EXERCISE REQUIREMENTS
From the line that has "html: none ->" down to the last line of the data below, set down every line exactly, but none of the pictures.

[Stored items from a collection]
· · · ·
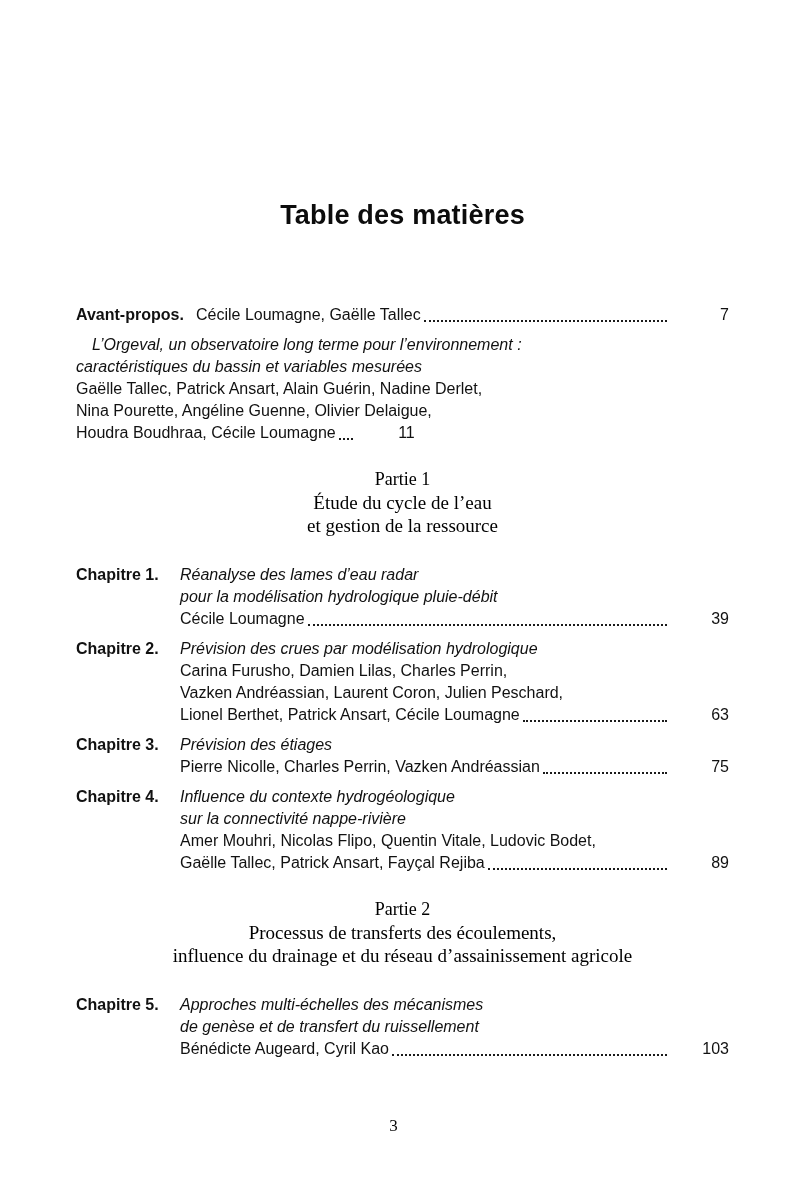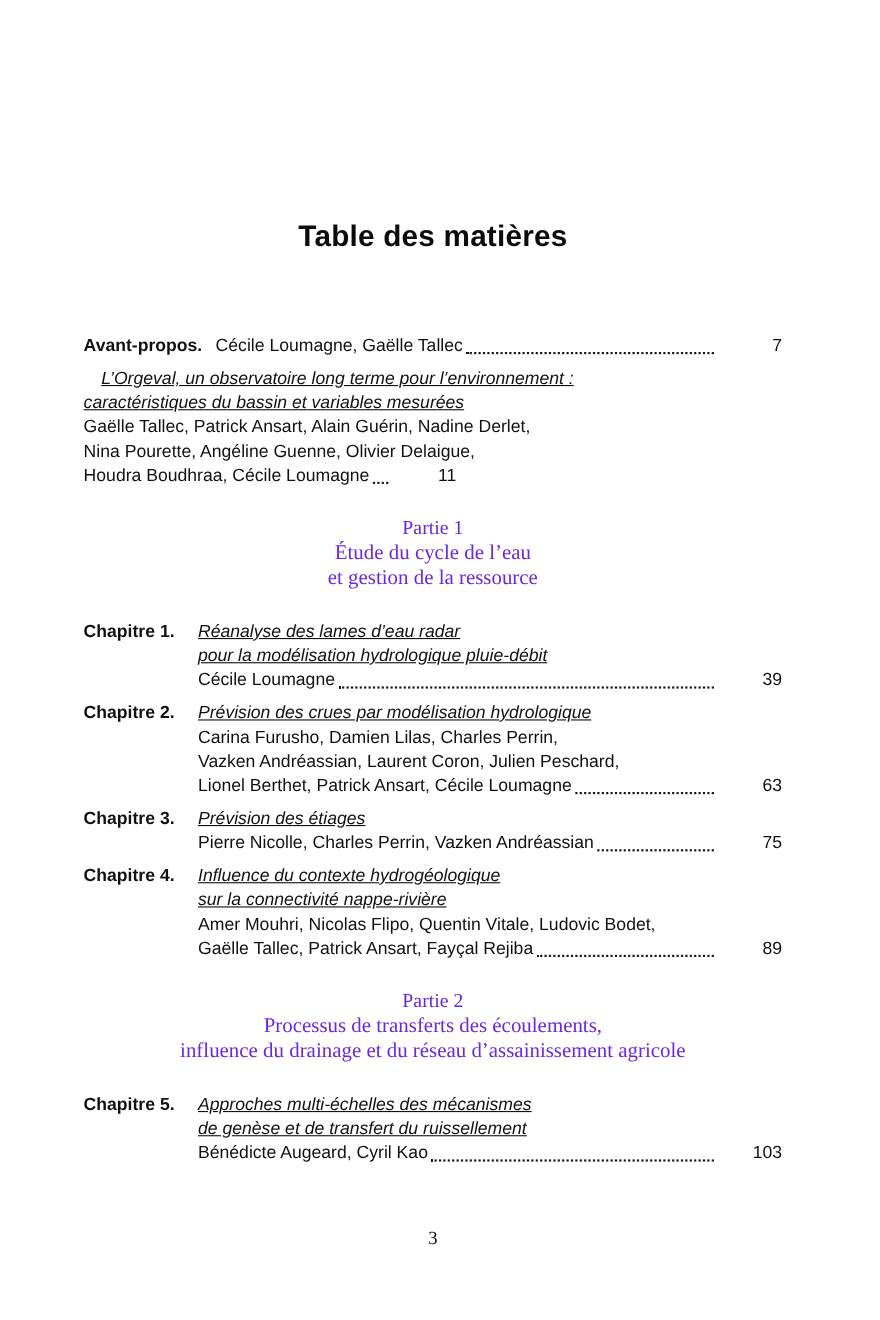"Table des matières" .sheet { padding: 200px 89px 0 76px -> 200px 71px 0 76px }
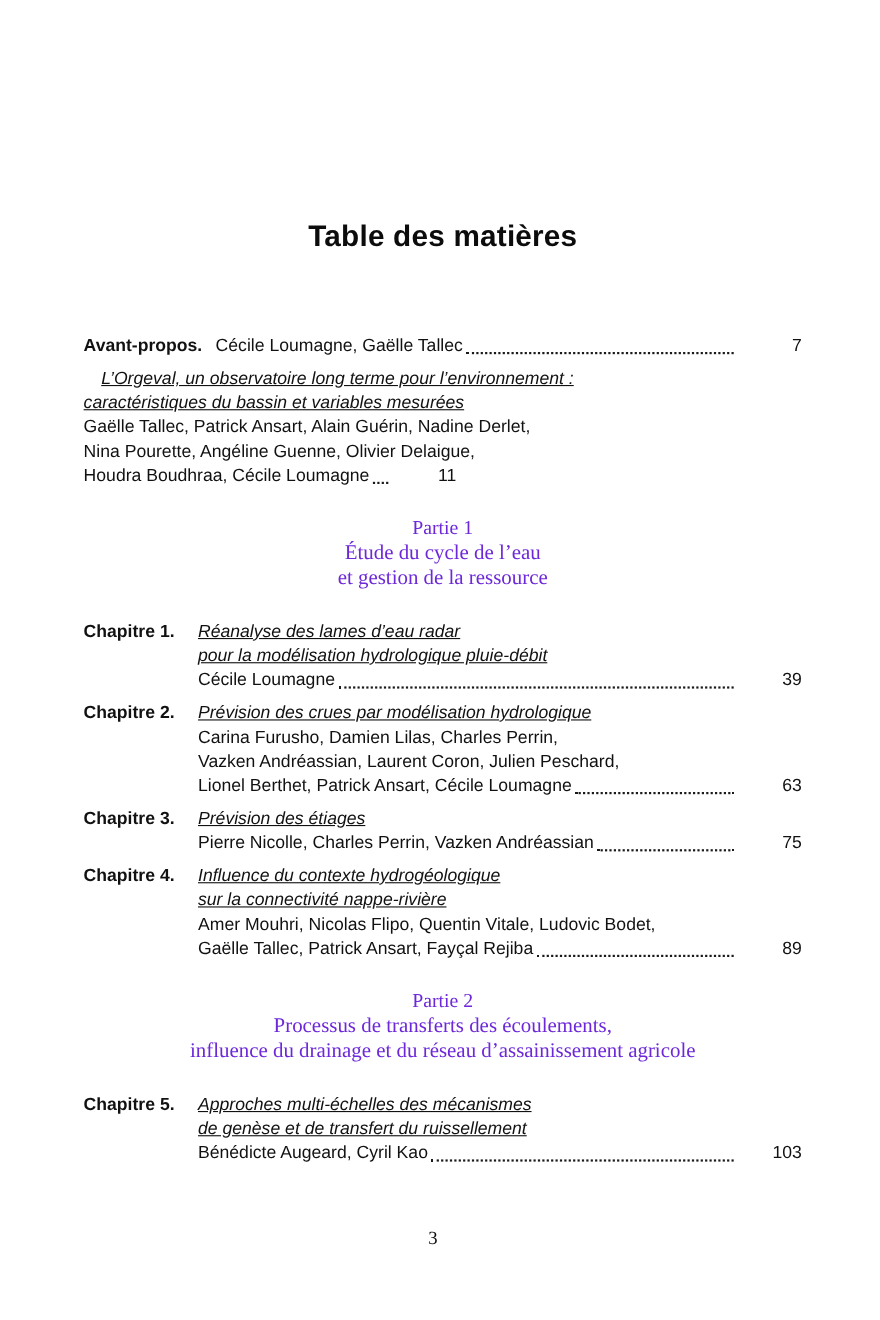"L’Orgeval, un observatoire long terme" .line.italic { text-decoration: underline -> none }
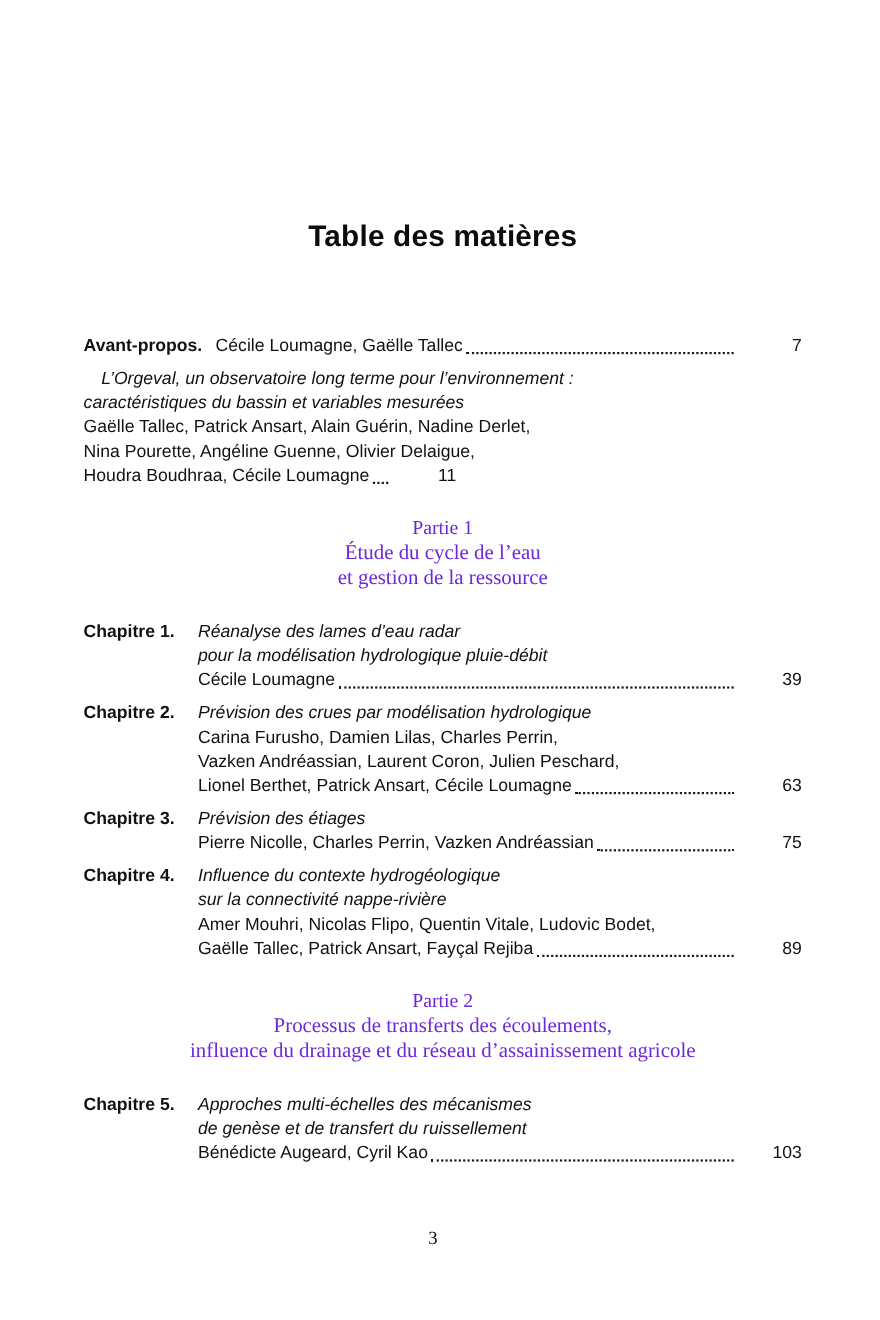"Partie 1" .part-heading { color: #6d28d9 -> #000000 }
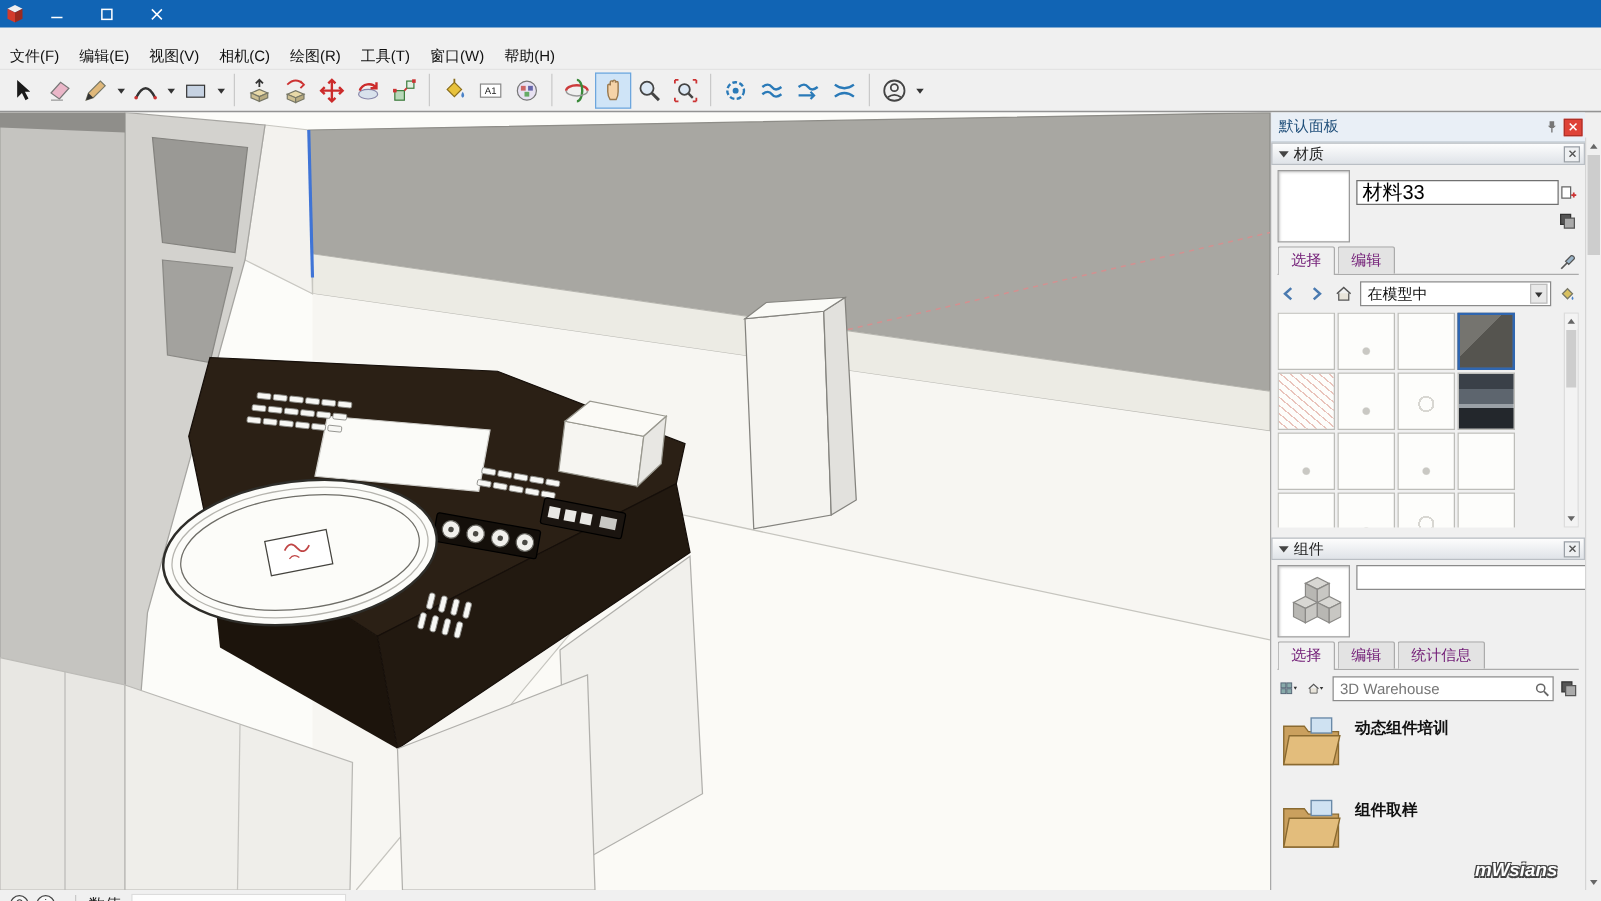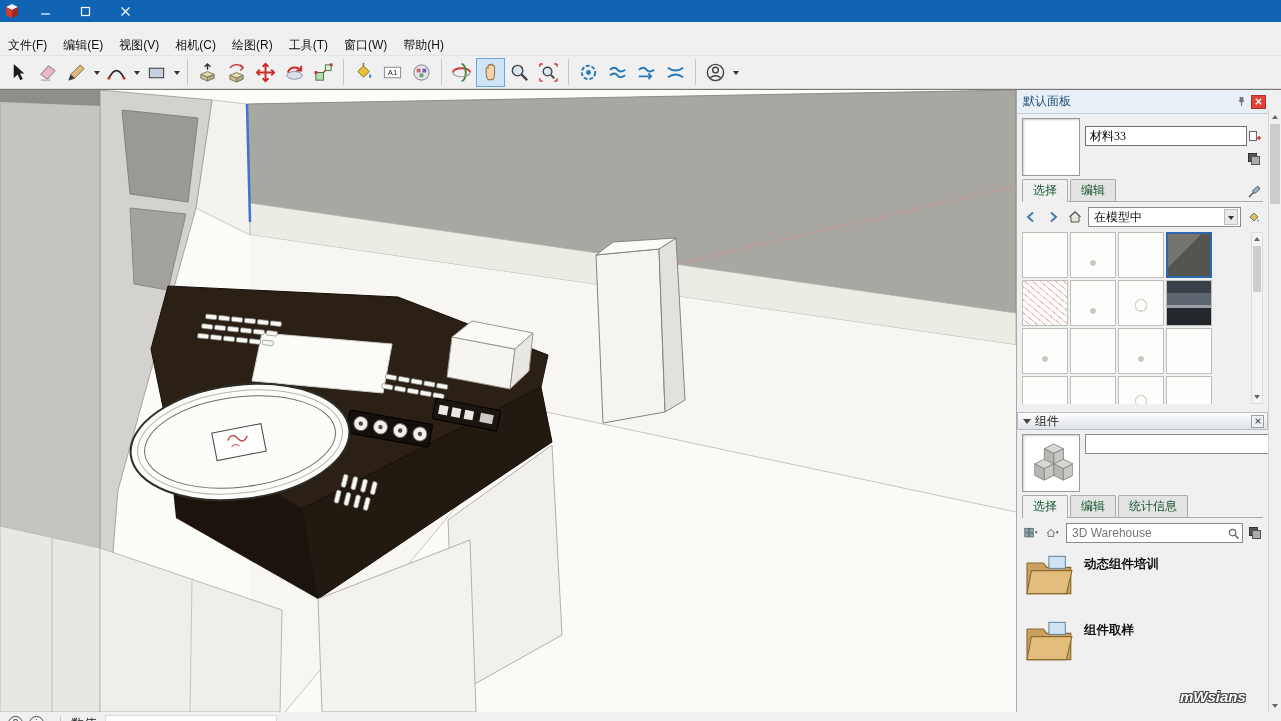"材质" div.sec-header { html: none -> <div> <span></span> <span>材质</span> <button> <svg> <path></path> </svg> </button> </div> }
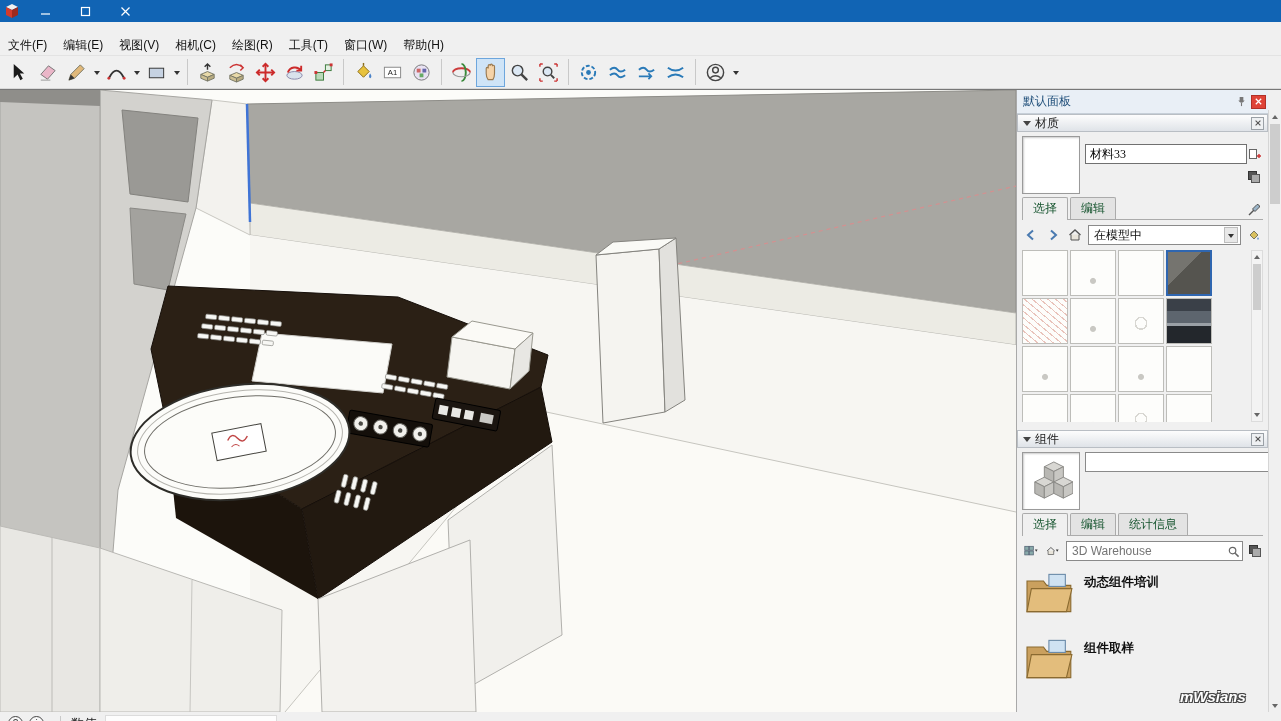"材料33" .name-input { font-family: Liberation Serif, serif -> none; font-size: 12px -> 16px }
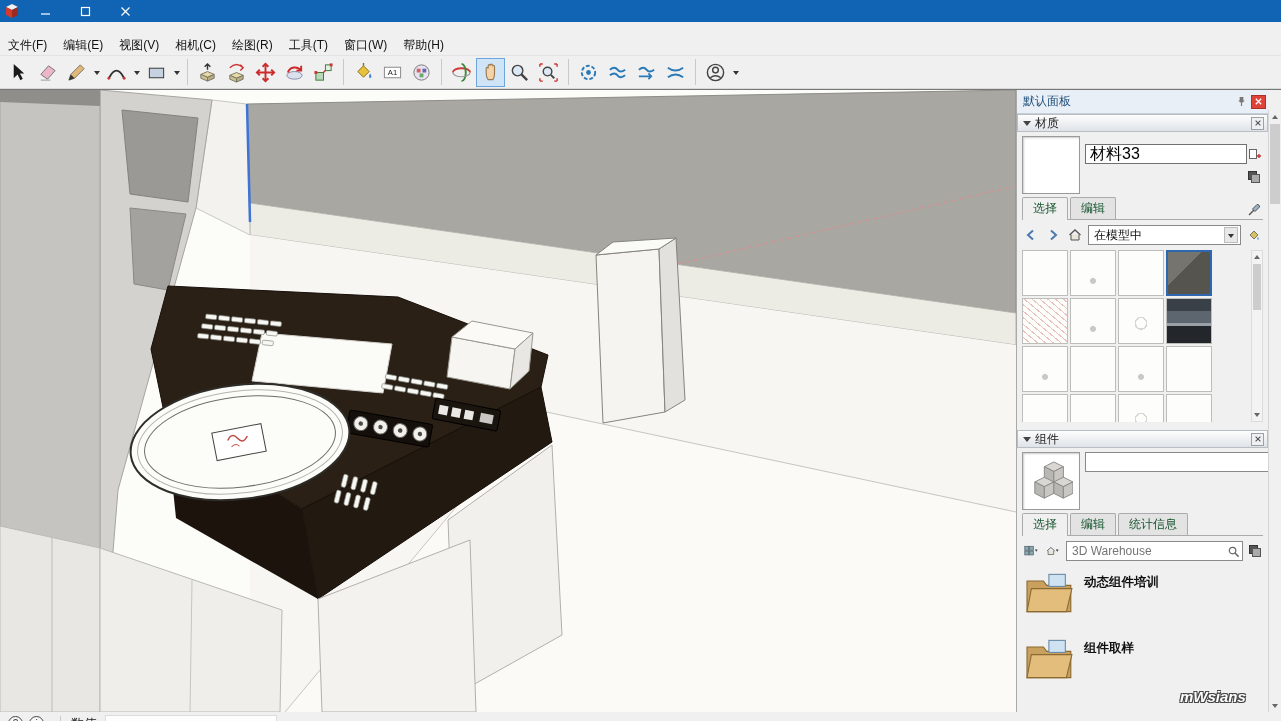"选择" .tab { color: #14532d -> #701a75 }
· · · ·
ANSWER BELOW
"材质" div.sec-header { html: none -> <div> <span></span> <span>材质</span> <button> <svg> <path></path> </svg> </button> </div> }
"材料33" .name-input { font-family: Liberation Serif, serif -> none; font-size: 12px -> 16px }
"选择" .tab { color: #14532d -> #701a75 }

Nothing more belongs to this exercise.